Great guest piece by Ed Ronayne, Head of Technology Strategy and Solutions at Welltel
The pandemic has changed the idea of the workplace with the widespread shift to remote and hybrid working. This has impacted the IT strategy of every organisation, and the move to the cloud has seen risk averse businesses such as finance switch from an on-premise model to a cloud-first approach. It’s an evolution into a new digital age of innovation. New wireless communications advances, such as 5G R16 and R17, will require even more widespread cloud adoption. Some 75% of organisations globally have adopted cloud services in some fashion. The argument is no longer why; but when?
Infrastructure-as-a-Service (IaaS) is gaining market traction as it allows IT departments to migrate physical services to the cloud. By renting computing and storage capacity from a cloud vendor, businesses no longer have to buy, install, or run servers – or be concerned about datacentre buildings and electrical installations.
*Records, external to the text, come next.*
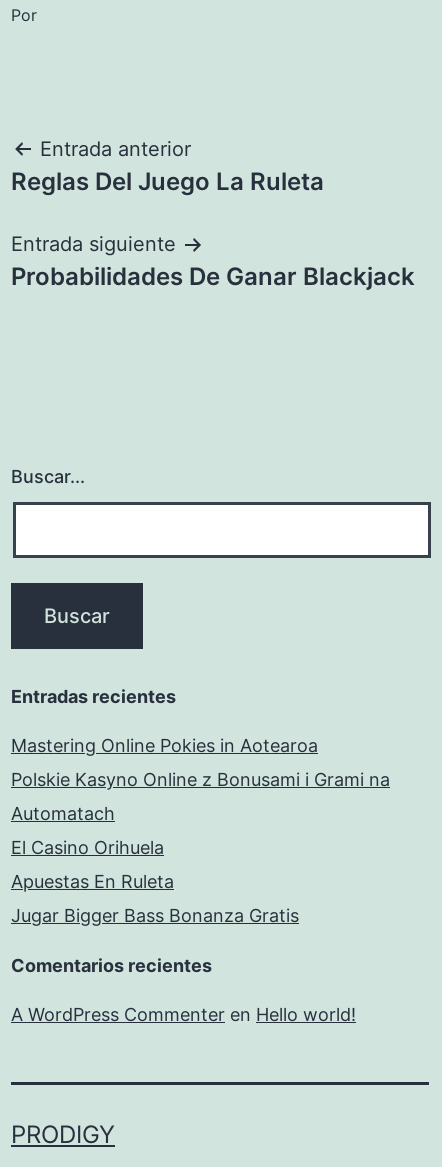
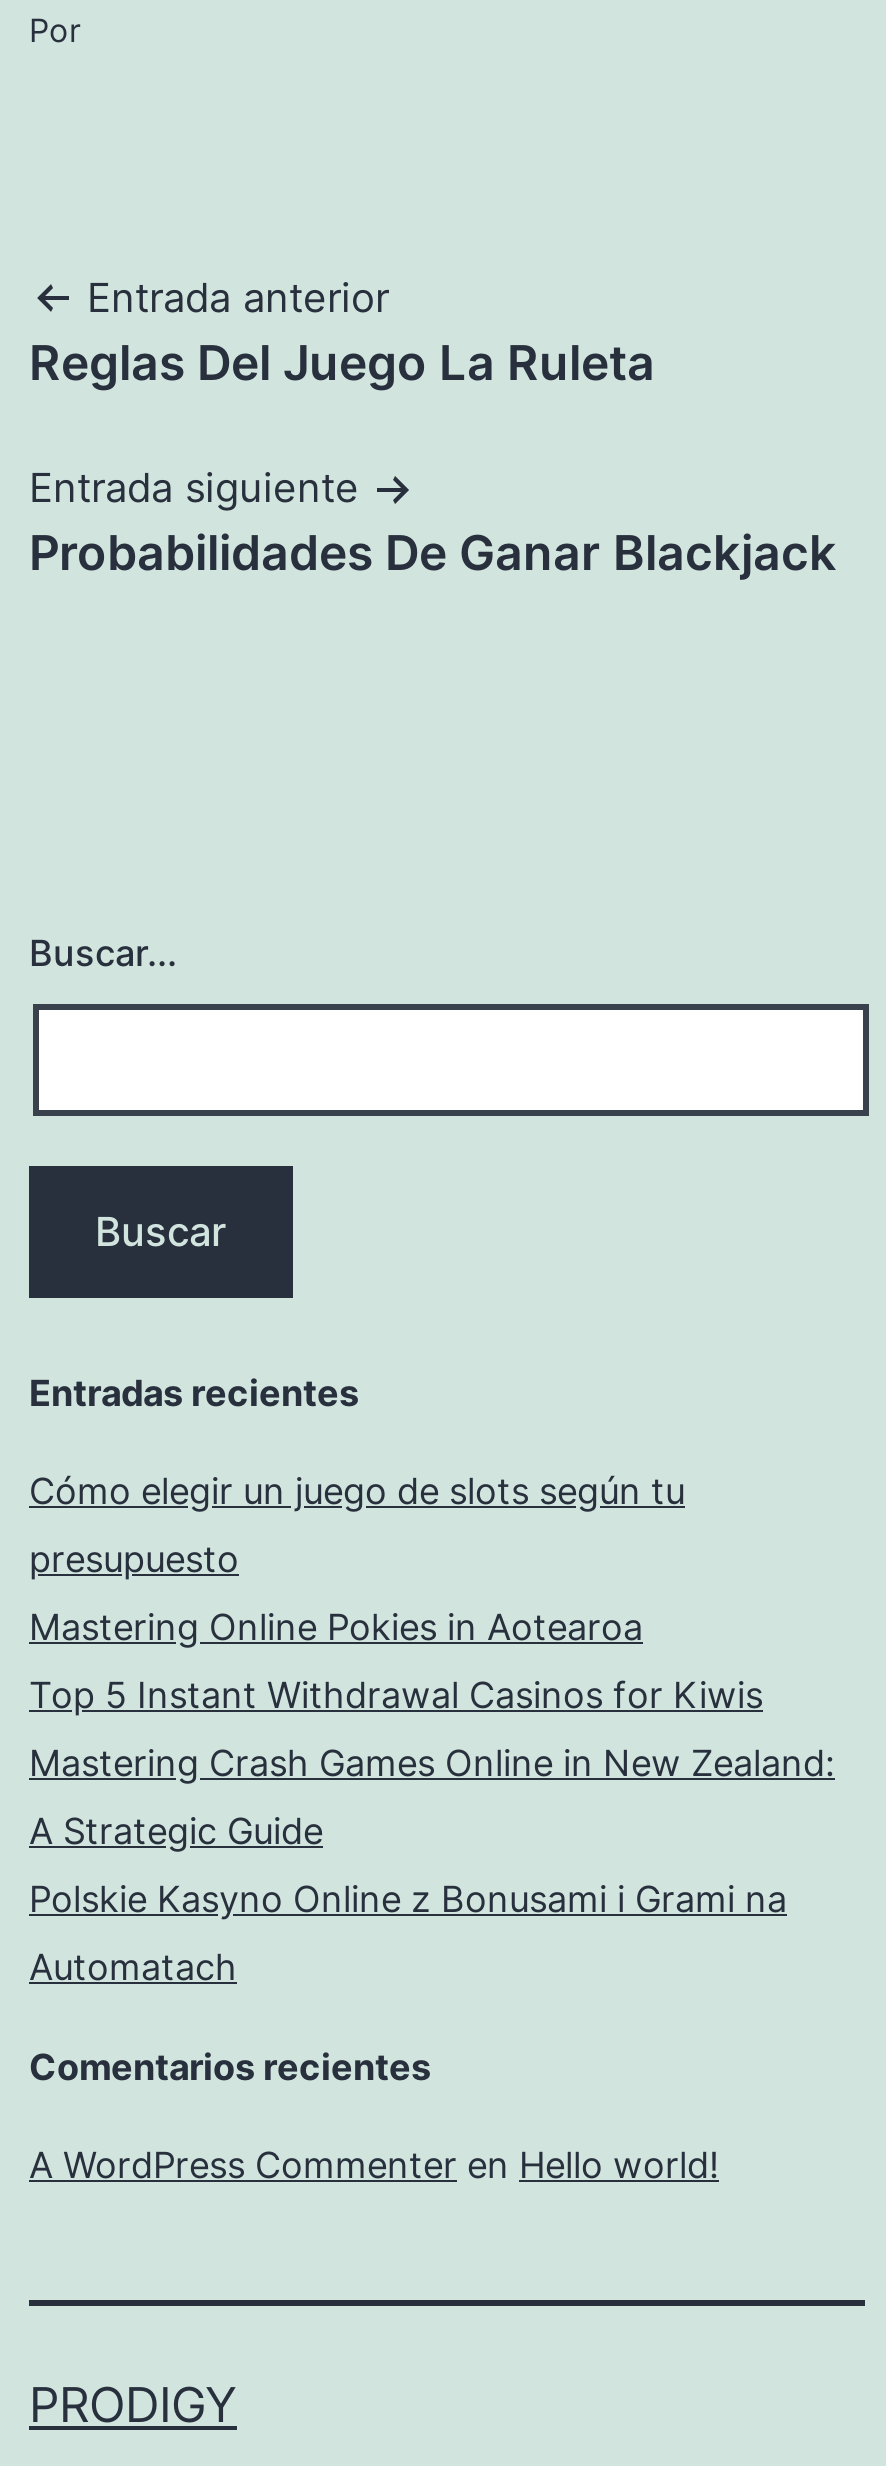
+ Cómo elegir un juego de slots según tu
+ presupuesto

+ Top 5 Instant Withdrawal Casinos for Kiwis
+ Mastering Crash Games Online in New Zealand:
+ A Strategic Guide

moved down: Polskie Kasyno Online z Bonusami i Grami na | Automatach

- El Casino Orihuela
- Apuestas En Ruleta
- Jugar Bigger Bass Bonanza Gratis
This is more important than ever as Eirgrid recently notified datacentre operators that they would not be providing connections to new Dublin-area facilities until at least 2028 due to compression on the system.
Platform-as-a-Service (PaaS) will also be a real game-changer as it enables developers to build revolutionary new features, services, and products for their customers. PaaS works well for large or small businesses because it is cost effective, allowing smaller organisations access to state-of-the-art resources without the cost implication. PaaS provides a path for accelerating software development which will truly be the next era in digital transformation.
Choosing the right cloud platform vendor for your needs is crucial to an organisation’s success and enlisting the support of a managed service provider can offer security for your data and applications, on-hand technical support, scalability to suit evolving requirements, and ensure resilience in the case of an incident or outage.
How have perceptions of the cloud changed?
In the recent past, many businesses were slow to adopt cloud technologies. Cloud migration was perceived as something that only larger companies could achieve. Now, cloud computing is no longer a catchphrase but is an integral part of any IT strategy – for all businesses, across all industries.
In 2020, six out of 10 businesses around the world moved more work to the cloud, accelerated by the Covid-19 pandemic. This trend is likely to continue in the coming years, as 46% of companies reported better return on costs. The three sectors that plan to spend the most on cloud computing services are manufacturing ($19.7 billion), professional services ($18.1 billion), and banking ($16.7 billion).
It’s also interesting to note that many cloud products and platforms have become verbs in the last two years – we all “Google” things, but we now use the words “Zoom” and “Teams” as terms for calling.
What cloud service is right for you?
There are several different types of cloud computing architecture used to deploy resources in the cloud: public, private, hybrid and multicloud.
With a public cloud model, on-demand computing services and infrastructure are managed by a third-party provider and shared with multiple users on the public internet via platforms such as Microsoft Azure or Amazon Web Services (AWS). A private cloud, also known as an internal or corporate cloud, is an environment in which all hardware and software resources are dedicated exclusively to, and accessible only by, a single customer. Hybrid cloud involves mixing public and private cloud services with on-premise infrastructure which allows orchestration between platforms, while multicloud is the use of multiple cloud computing and storage services in a single mixed architecture.
Given that cloud has become a key tool in solving companies’ sudden need to become distributed and hybrid, IT buyers are now looking to purchase non-server processing resources in the same secure scale up / scale down manner across the technology stack. For Welltel, this ranges from phone systems to cloud contact centres, standard internet access to hybrid Multiprotocol Label Switching (MPLS) or Software-Defined Wide Area Network (SDWAN) solutions, and from Audio Visual or Mobile Device Management (MDM) to solutions with integrated Security Operations Centre (SOC) and Security Incident Event Management (SIEM) capabilities.
Over time, business needs change which means a company’s cloud strategy needs to adapt. This may result in transitioning your private cloud to be a part of a hybrid cloud or adapting to new application or workload requirements.
This is where managed service providers can add value through extensive service ranges – from configuration management to security. This know-how takes away the stress of managing IT infrastructure and assets, which reduces costs and allows resources to be re-focused on business growth and development. The future of business is in the cloud.